É preciso garantir inteligências artificiais éticas e que possuam uma perspectiva de gênero, o que reforça a necessidade de fomentar a participação das mulheres no processo de desenvolvimento, bem como garantir que vieses de gênero não sejam reproduzidos por essas tecnologias
As discussões sobre Economia Digital no âmbito do G20 ainda são recentes. O tema foi pautado pela primeira vez durante a presidência da Turquia (2015), sendo mencionado em apenas um parágrafo da declaração daquela cúpula, que destacava a importância da segurança no uso das tecnologias da informação, bem como da proteção da propriedade intelectual. Apesar desses desafios não terem sido superados, nove anos após a Declaração da Cúpula de Antália outros temas se somaram à agenda de Economia Digital do G20, de modo que a presidência brasileira assumiu o desafio de discutir as pautas de conectividade, governo digital, integridade da informação e inteligência artificial (IA) na edição de 2024.
Mas, como a questão da equidade de gênero é tratada nas discussões do G20 Brasil sobre Economia Digital? Esse foi o debate proposto pela Power Of Women (organização da sociedade civil que busca promover a liderança de mulheres e meninas) e TechMOV (Frente de tecnologia do Movimento Internacional de Juventudes) – ambas parte do C20 Brasil (Civil 20, grupo de engajamento da sociedade civil no G20). A iniciativa faz parte da Digital Power Of Women Conference 2024 (Conferência sobre o Poder Digital das Mulheres), organizada pela Power Of Women, que busca promover um espaço para que mulheres e meninas ao redor do mundo possam se engajar nas discussões sobre políticas públicas realizadas pelo G20, amplificando suas vozes e fomentando a participação feminina em processos de tomada de decisão.

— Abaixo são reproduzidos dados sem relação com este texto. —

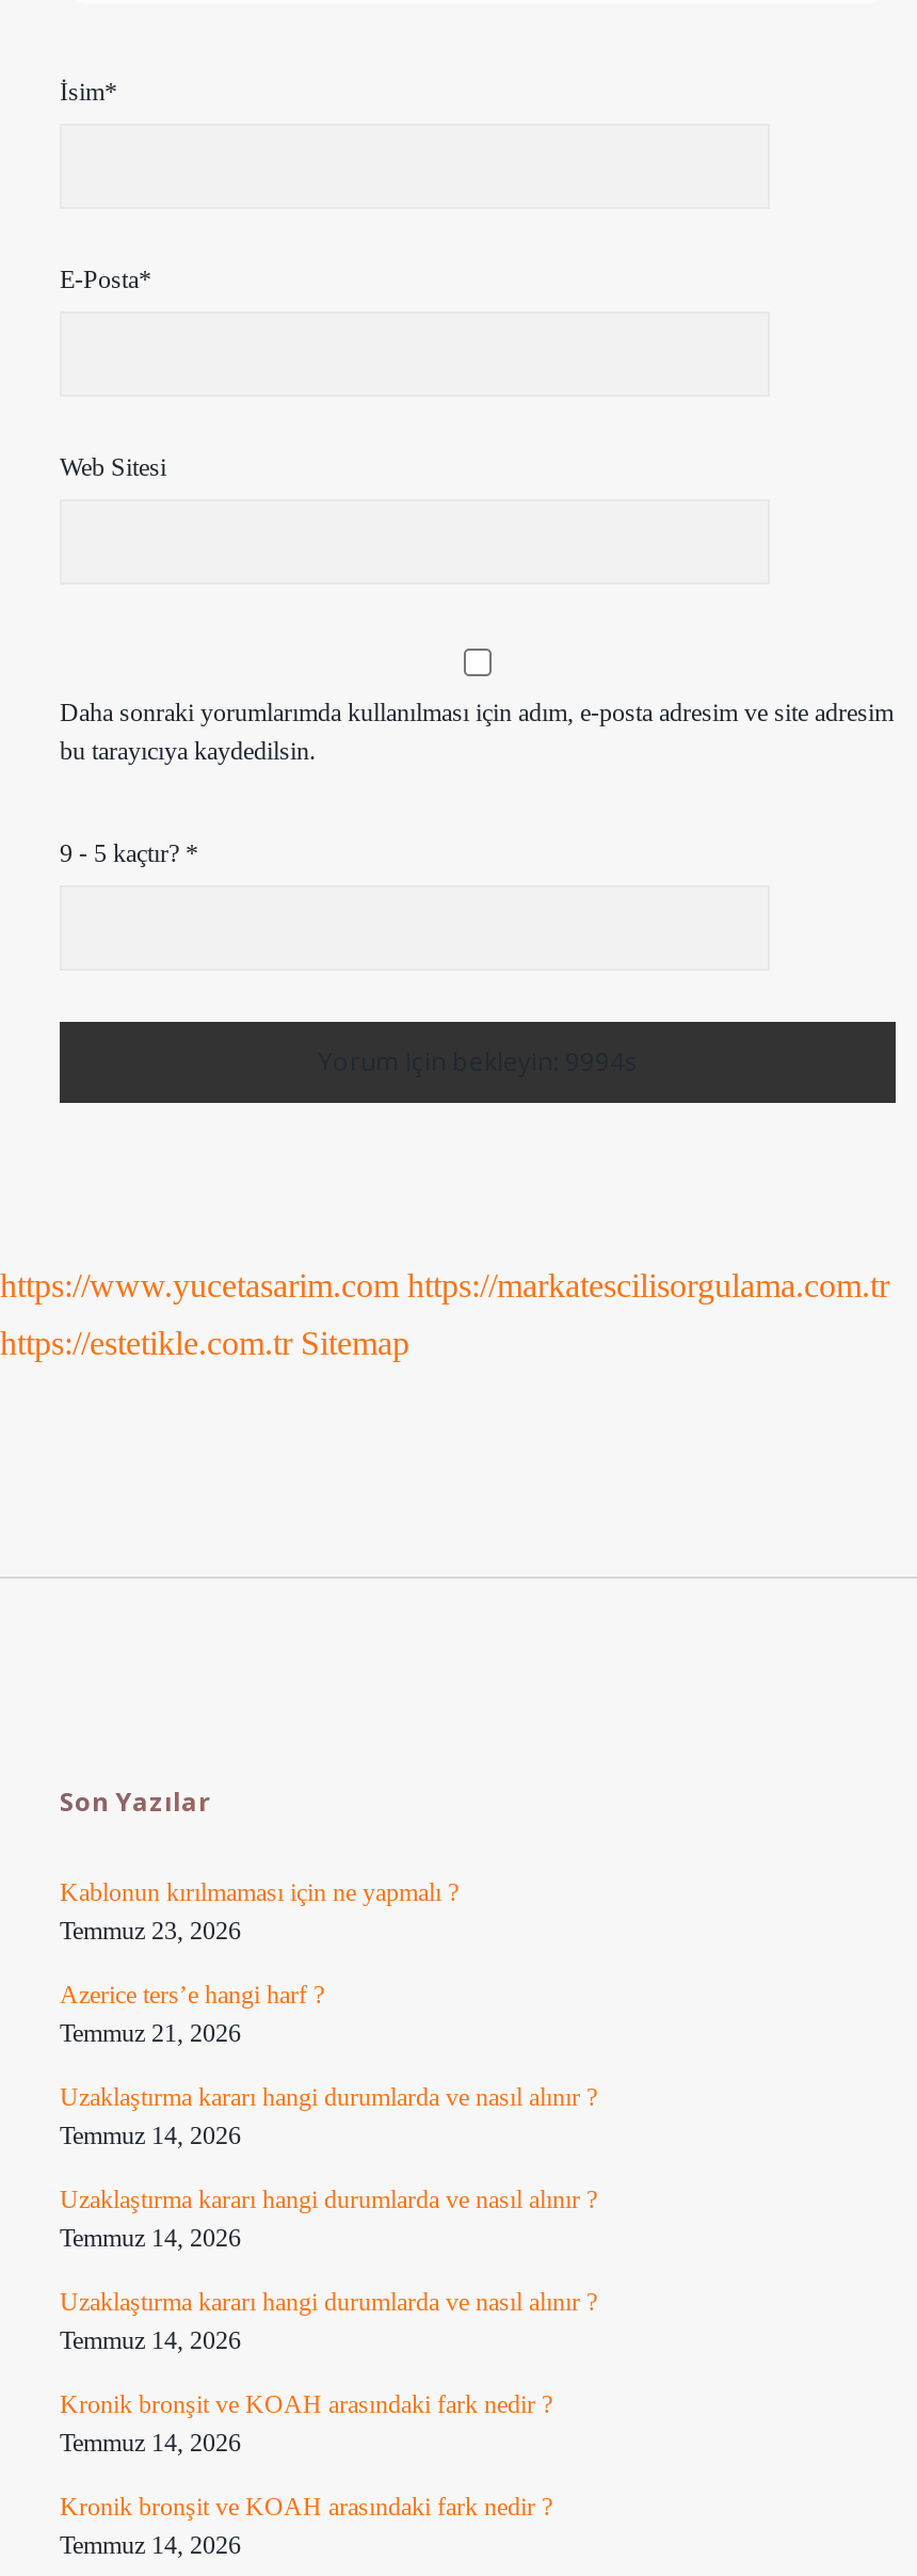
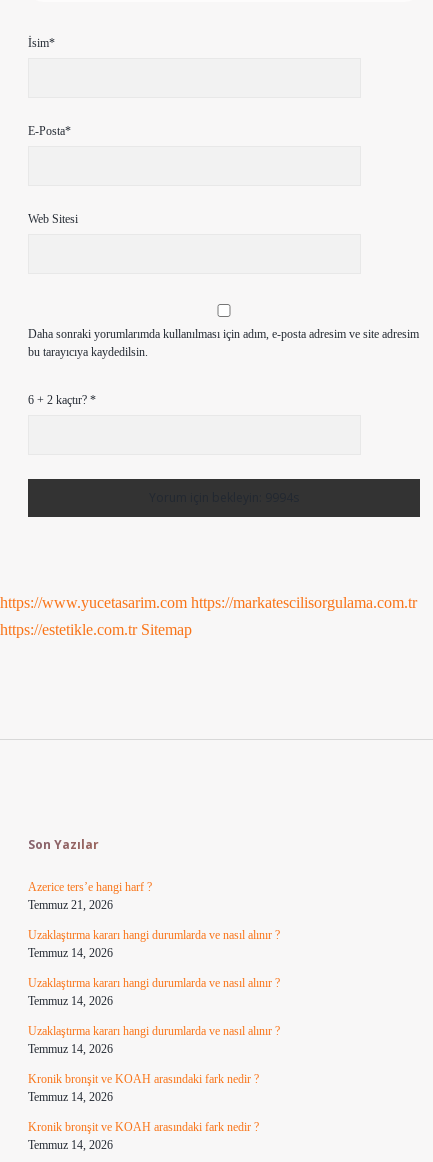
[60,838,198,868] 9 - 5 kaçtır? * -> [28,393,96,407] 6 + 2 kaçtır? *
[60,1877,458,1946] Kablonun kırılmaması için ne yapmalı ? | Temmuz 23, 2026 -> none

Para as organizadoras do evento, era importante promover uma discussão sobre o tema que trouxesse as perspectivas de distintos grupos envolvidos no G20 Brasil – como o C20, o T20 (Think 20, grupo de engajamento das Think Tanks) e o W20 (Women 20, grupo de engajamento das mulheres), além das iniciativas desenvolvidas pelo próprio governo brasileiro. O objetivo da iniciativa é trazer à tona os temas transversais e reforçar a importância de atuação conjunta para construir consensos – um dos principais desafios enfrentados pelo G20, tendo em vista que todas as decisões do fórum precisam ser acordadas entre todos os membros.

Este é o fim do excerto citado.